**What is needed**
Copy the lines verbatim, beginning with the line that contains "customer number: K3986 -> K3941" and continuing through the end of the data, and only those lines.

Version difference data

_ _ _ _

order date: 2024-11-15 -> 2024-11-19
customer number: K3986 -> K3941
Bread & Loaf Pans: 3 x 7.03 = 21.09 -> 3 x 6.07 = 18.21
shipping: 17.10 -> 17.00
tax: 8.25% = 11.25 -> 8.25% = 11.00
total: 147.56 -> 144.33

_ _ _ _

**Solved exercise**
customer number: K3986 -> K3941
Bread & Loaf Pans: 3 x 7.03 = 21.09 -> 3 x 6.07 = 18.21
shipping: 17.10 -> 17.00
tax: 8.25% = 11.25 -> 8.25% = 11.00
total: 147.56 -> 144.33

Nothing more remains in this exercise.